The best feedback I’ve gathered is that if you are starting on software development, be patient and kind to yourself and take things one step at a time. Keeping up with a very fast developing industry and knowing what to focus on with so many options available can be overwhelming, but the fundamentals should never change. Making something functional that solves a problem quickly and easily is always a better option than something beautiful but unusable.”
What do you consider to be the most important aspects of software development for our customers?
“Definitely providing value to our customers is what I consider to be the most important aspect. Either by solving a problem for them, by helping them save time and money or by simply educating them on digital processes that can improve their business.
There has been a huge digital shift from businesses seeking digital tools or wanting to sell online to overcome the challenges of COVID-19 and our number one priority is helping businesses not only discover this technology and the benefits available but making this transition from their traditional methods to our software as seamless as possible and providing assistance wherever we can.”
What has been your biggest accomplishment personally?
“I feel I have made a few right decisions in my life and I feel very fortunate for being where I am today. Being born and raised in the beautiful country of Colombia also meant opportunities were scarce when I was growing up. Getting an education provided me with adequate tools to build a better future and open a lot of doors.
Having the courage to move my family across the Pacific Ocean to Australia has meant my daughter and any future children can have a better quality of life and the same opportunities that I had. That’s been my greatest accomplishment. If my wife is reading this, I’m hoping for two more kids!”

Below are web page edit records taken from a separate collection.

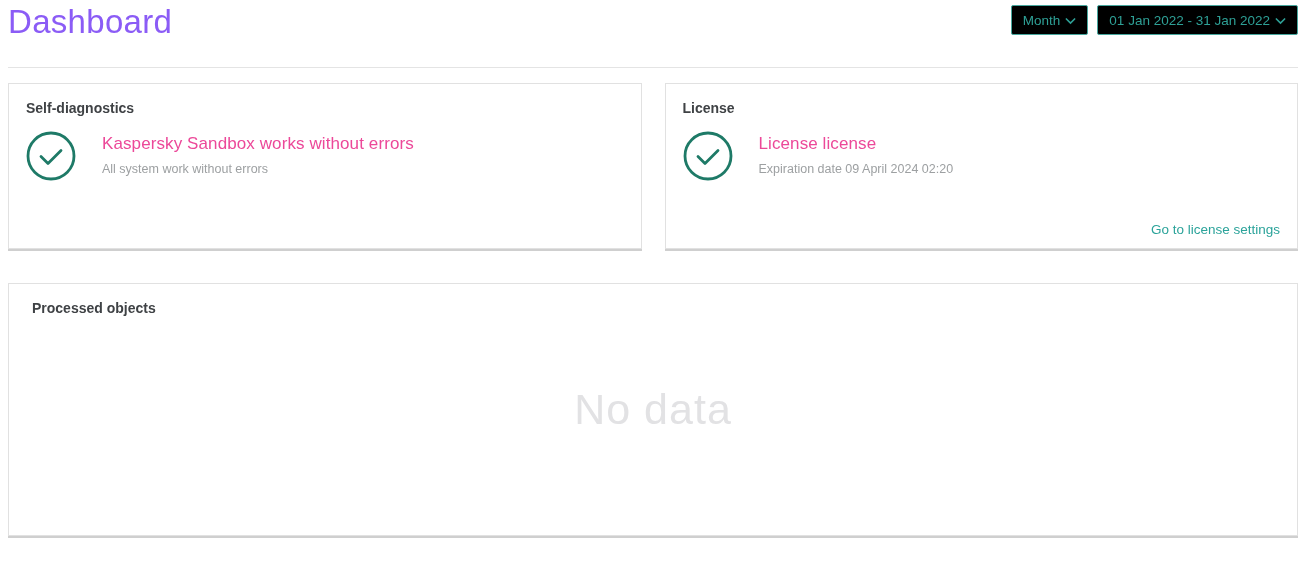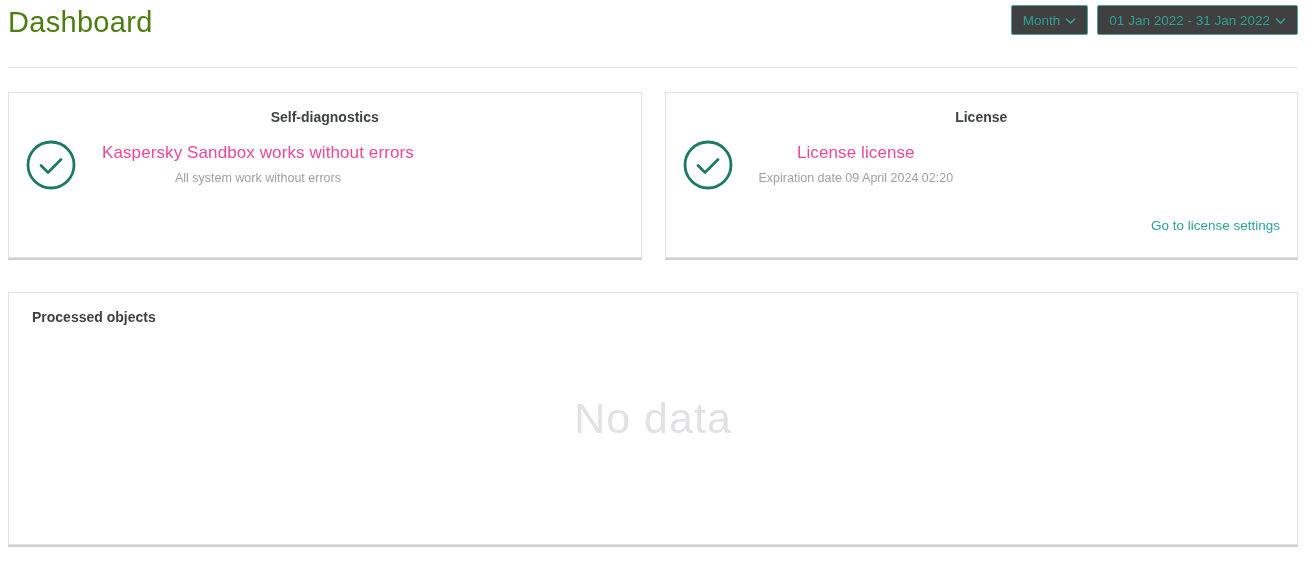"Dashboard" .page-title { color: #4d7c0f -> #8b5cf6; font-size: 29px -> 33px }
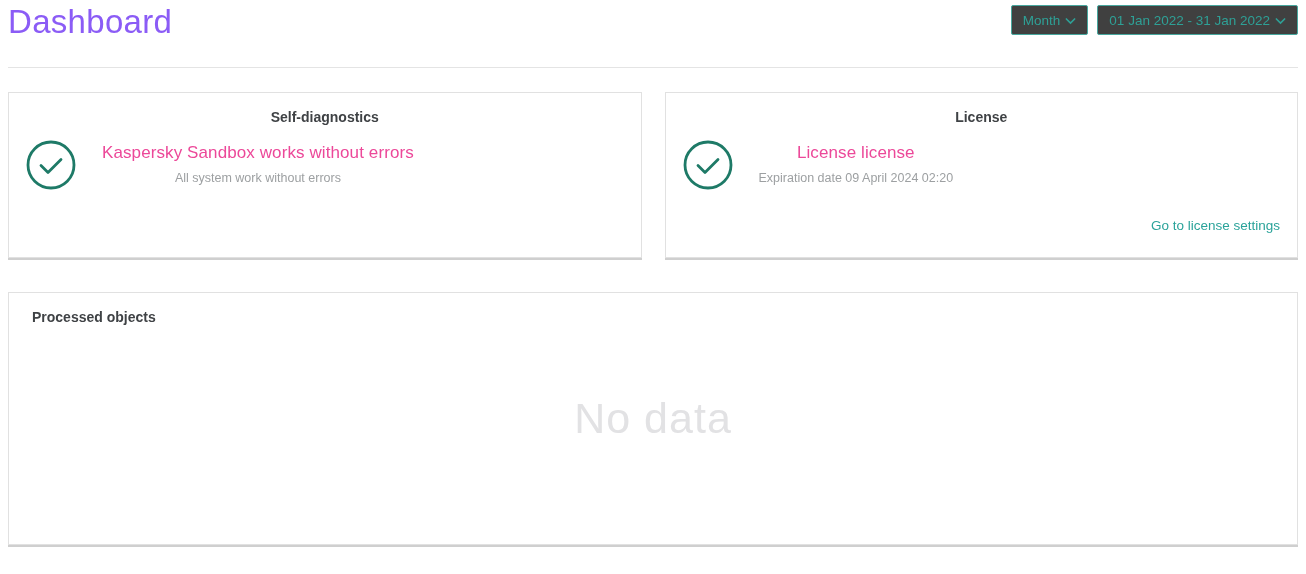"Month" .select-btn { background: #404040 -> #000000 }
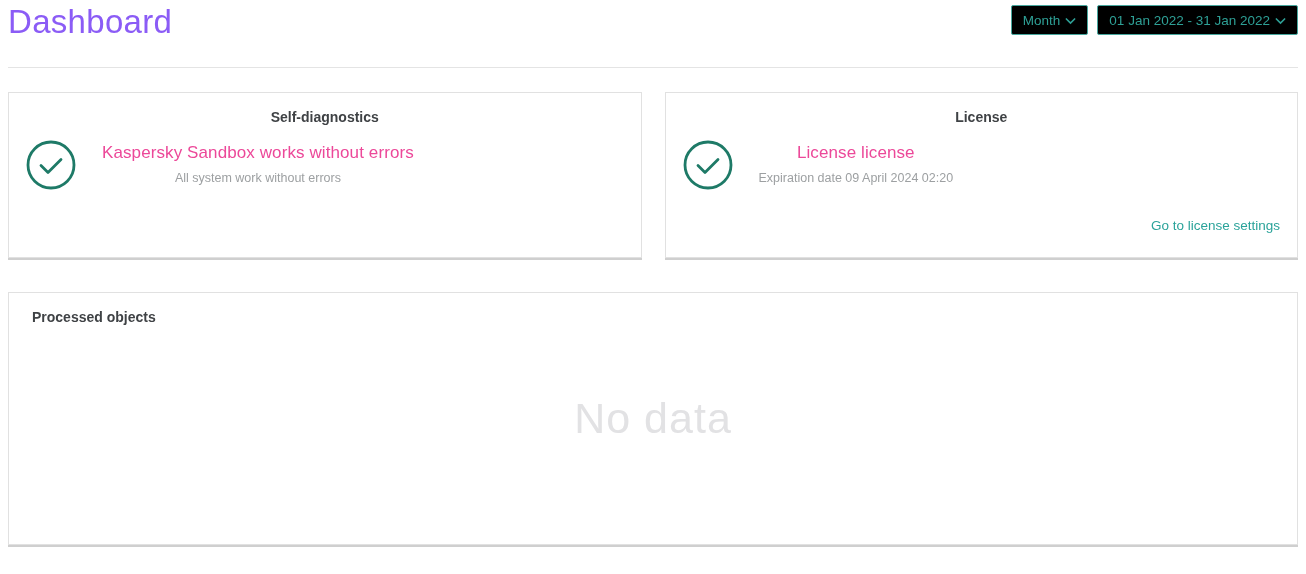"Self-diagnostics" .cards-row { margin-top: 24px -> 15px; text-align: center -> none }
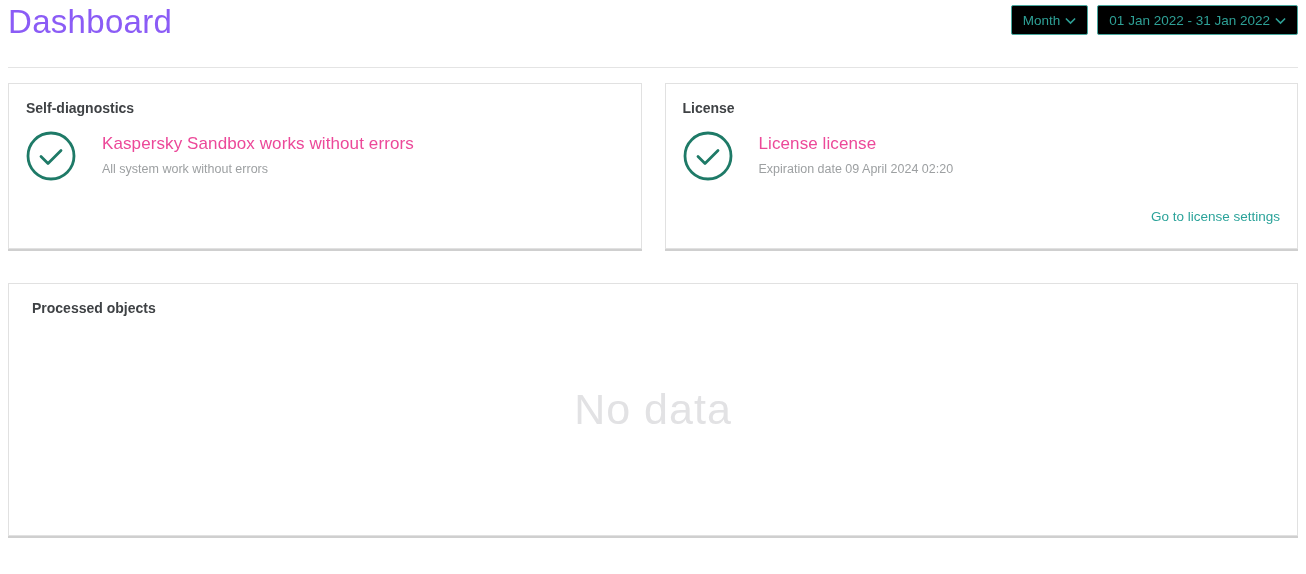"Go to license settings" .card-link { bottom: 24px -> 11px }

What are some of your favourite hobbies and interests outside of Spenda?
I’m from a Latino background, so for us Colombians family is paramount. A lot of my free leisure time involves spending quality time with my wife Diana and five-year-old daughter, Gabriela. I’m also a salsa-dancing advocate and enjoy watching as much sport as possible except for cricket. Sorry to all the Aussies out there, but I don’t get it!
I also host a podcast for the Latin American community in Australia on chibchan.co where I interview Latino immigrants and share their experiences, learnings, and stories of migration. There are some incredible tales out there and I thoroughly enjoy letting them express their journey to Australia as it resonates with my own life experiences.”